• **Exercise**: The records below must be copied in full; omit the images.
BEGIN Provided material
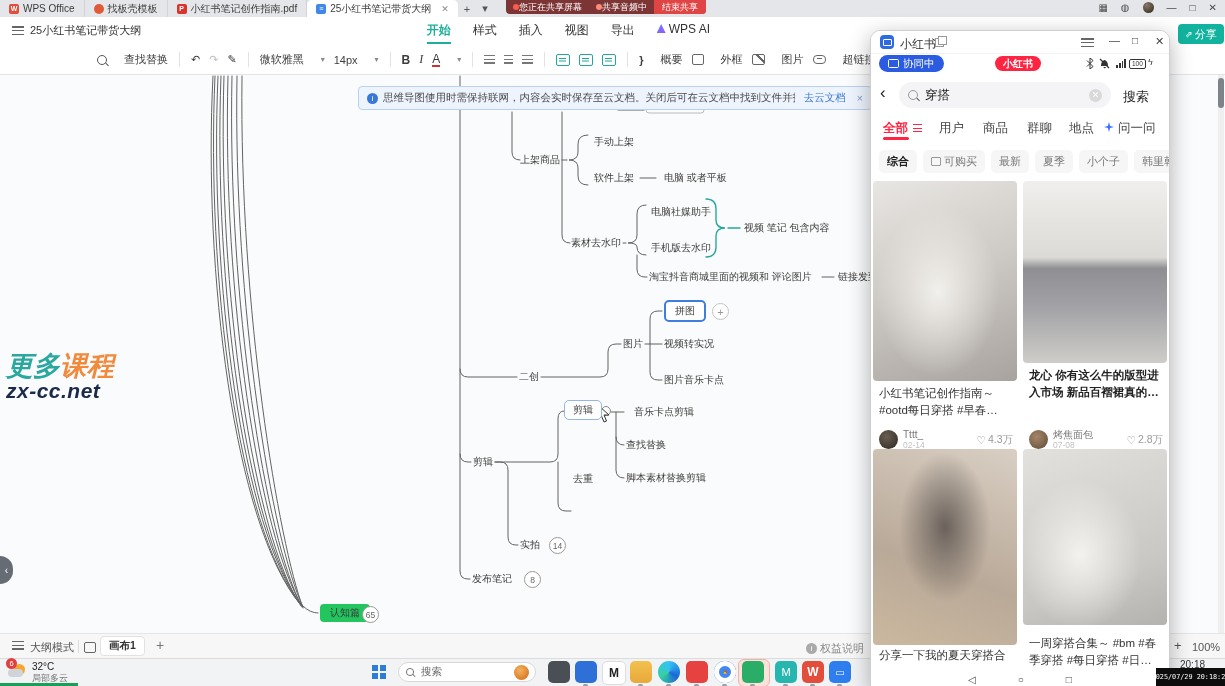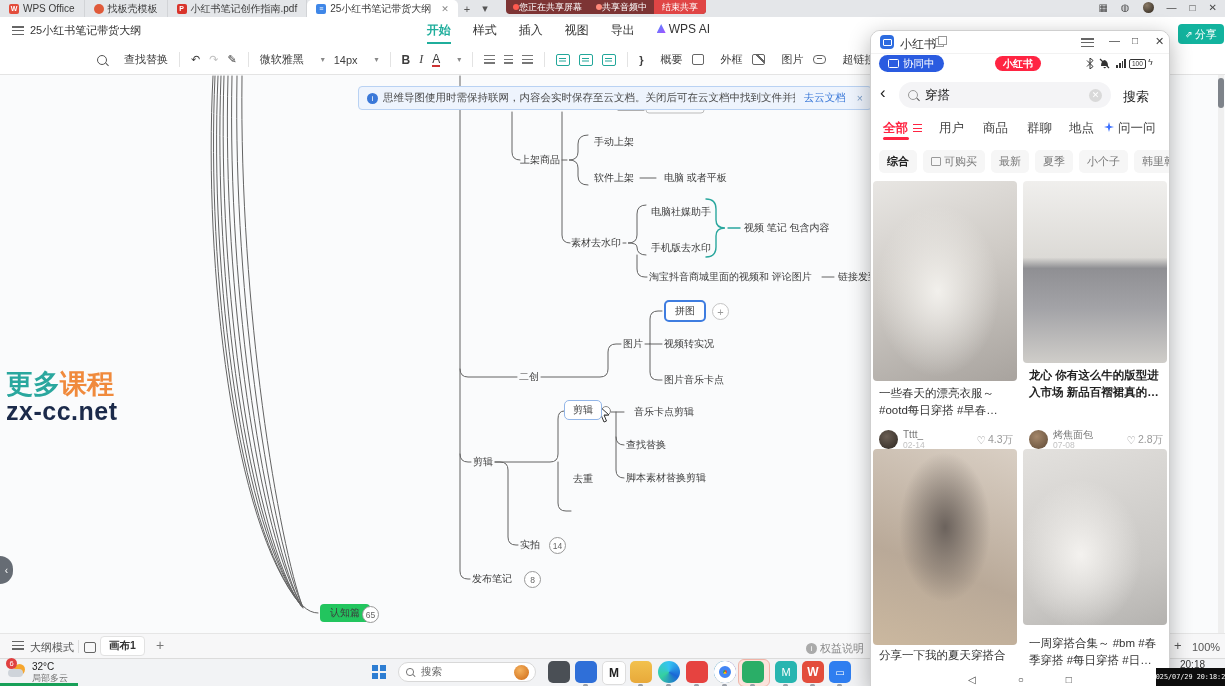--- a/index.html
+++ b/index.html
@@ -64,7 +64,7 @@
   .graychip{background:#22c55e;border-radius:4px;padding:2px 10px;z-index:2;}
 
   
-  #wm{left:6px;top:370px;z-index:2;line-height:1.05;}
+  #wm{left:6px;top:352px;z-index:2;line-height:1.05;font-style:italic;}
   #wm .l1{font-size:27px;font-weight:bold;}
   #wm .l1 .g{color:#2aa79e;}
   #wm .l1 .o{color:#f08a3c;}

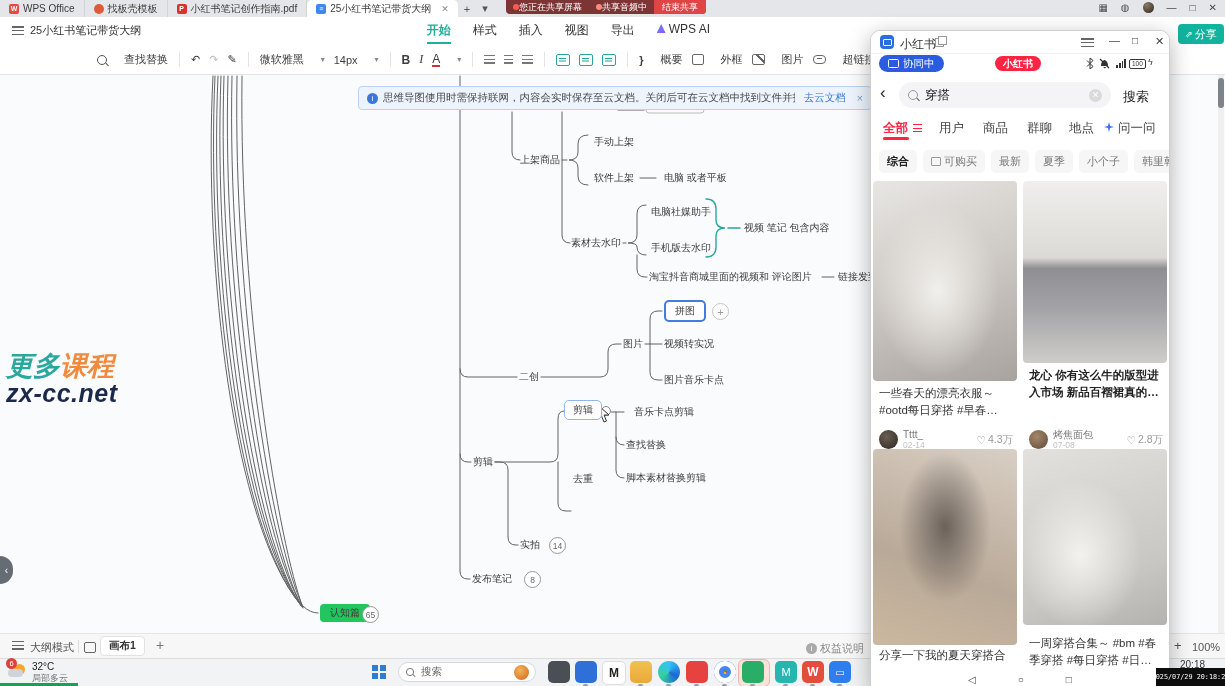--- a/index.html
+++ b/index.html
@@ -68,7 +68,7 @@
   #wm .l1{font-size:27px;font-weight:bold;}
   #wm .l1 .g{color:#2aa79e;}
   #wm .l1 .o{color:#f08a3c;}
-  #wm .l2{font-size:25px;font-weight:bold;color:#1b2a4a;letter-spacing:0.5px;}
+  #wm .l2{font-size:21px;font-weight:bold;color:#1b2a4a;letter-spacing:0.5px;}
 
   
   #pulltab{left:0;top:556px;width:13px;height:28px;background:#666c74;border-radius:0 14px 14px 0;z-index:6;color:#fff;display:flex;align-items:center;justify-content:center;font-size:10px;}

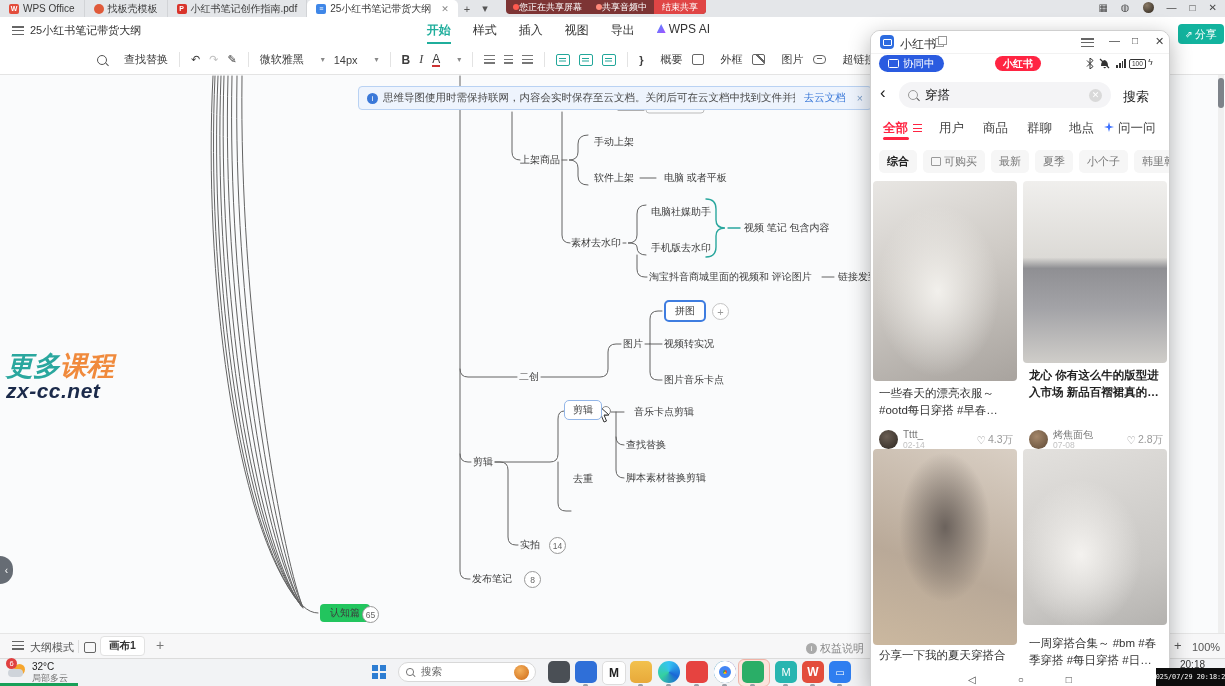--- a/index.html
+++ b/index.html
@@ -484,7 +484,7 @@
 
     <div class="pimg abs" style="left:2px;top:150px;width:144px;height:200px;background:radial-gradient(ellipse at 45% 55%,#f2f0ec 0%,rgba(242,240,236,0) 55%),linear-gradient(160deg,#e8e6e3 0%,#cfcbc6 45%,#a8a39e 100%);"></div>
     <div class="cap abs" style="left:8px;top:354px;width:134px;">
-        <div>一些春天的漂亮衣服～</div>
+        <div>小红书笔记创作指南～</div>
         <div>#ootd每日穿搭 #早春…</div>
       </div>
     <div class="urow abs" style="left:8px;top:390px;width:134px;">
END Provided material
• **Problem solution**:
--- a/index.html
+++ b/index.html
@@ -64,7 +64,7 @@
   .graychip{background:#22c55e;border-radius:4px;padding:2px 10px;z-index:2;}
 
   
-  #wm{left:6px;top:370px;z-index:2;line-height:1.05;}
+  #wm{left:6px;top:352px;z-index:2;line-height:1.05;font-style:italic;}
   #wm .l1{font-size:27px;font-weight:bold;}
   #wm .l1 .g{color:#2aa79e;}
   #wm .l1 .o{color:#f08a3c;}

--- a/index.html
+++ b/index.html
@@ -68,7 +68,7 @@
   #wm .l1{font-size:27px;font-weight:bold;}
   #wm .l1 .g{color:#2aa79e;}
   #wm .l1 .o{color:#f08a3c;}
-  #wm .l2{font-size:25px;font-weight:bold;color:#1b2a4a;letter-spacing:0.5px;}
+  #wm .l2{font-size:21px;font-weight:bold;color:#1b2a4a;letter-spacing:0.5px;}
 
   
   #pulltab{left:0;top:556px;width:13px;height:28px;background:#666c74;border-radius:0 14px 14px 0;z-index:6;color:#fff;display:flex;align-items:center;justify-content:center;font-size:10px;}

--- a/index.html
+++ b/index.html
@@ -484,7 +484,7 @@
 
     <div class="pimg abs" style="left:2px;top:150px;width:144px;height:200px;background:radial-gradient(ellipse at 45% 55%,#f2f0ec 0%,rgba(242,240,236,0) 55%),linear-gradient(160deg,#e8e6e3 0%,#cfcbc6 45%,#a8a39e 100%);"></div>
     <div class="cap abs" style="left:8px;top:354px;width:134px;">
-        <div>一些春天的漂亮衣服～</div>
+        <div>小红书笔记创作指南～</div>
         <div>#ootd每日穿搭 #早春…</div>
       </div>
     <div class="urow abs" style="left:8px;top:390px;width:134px;">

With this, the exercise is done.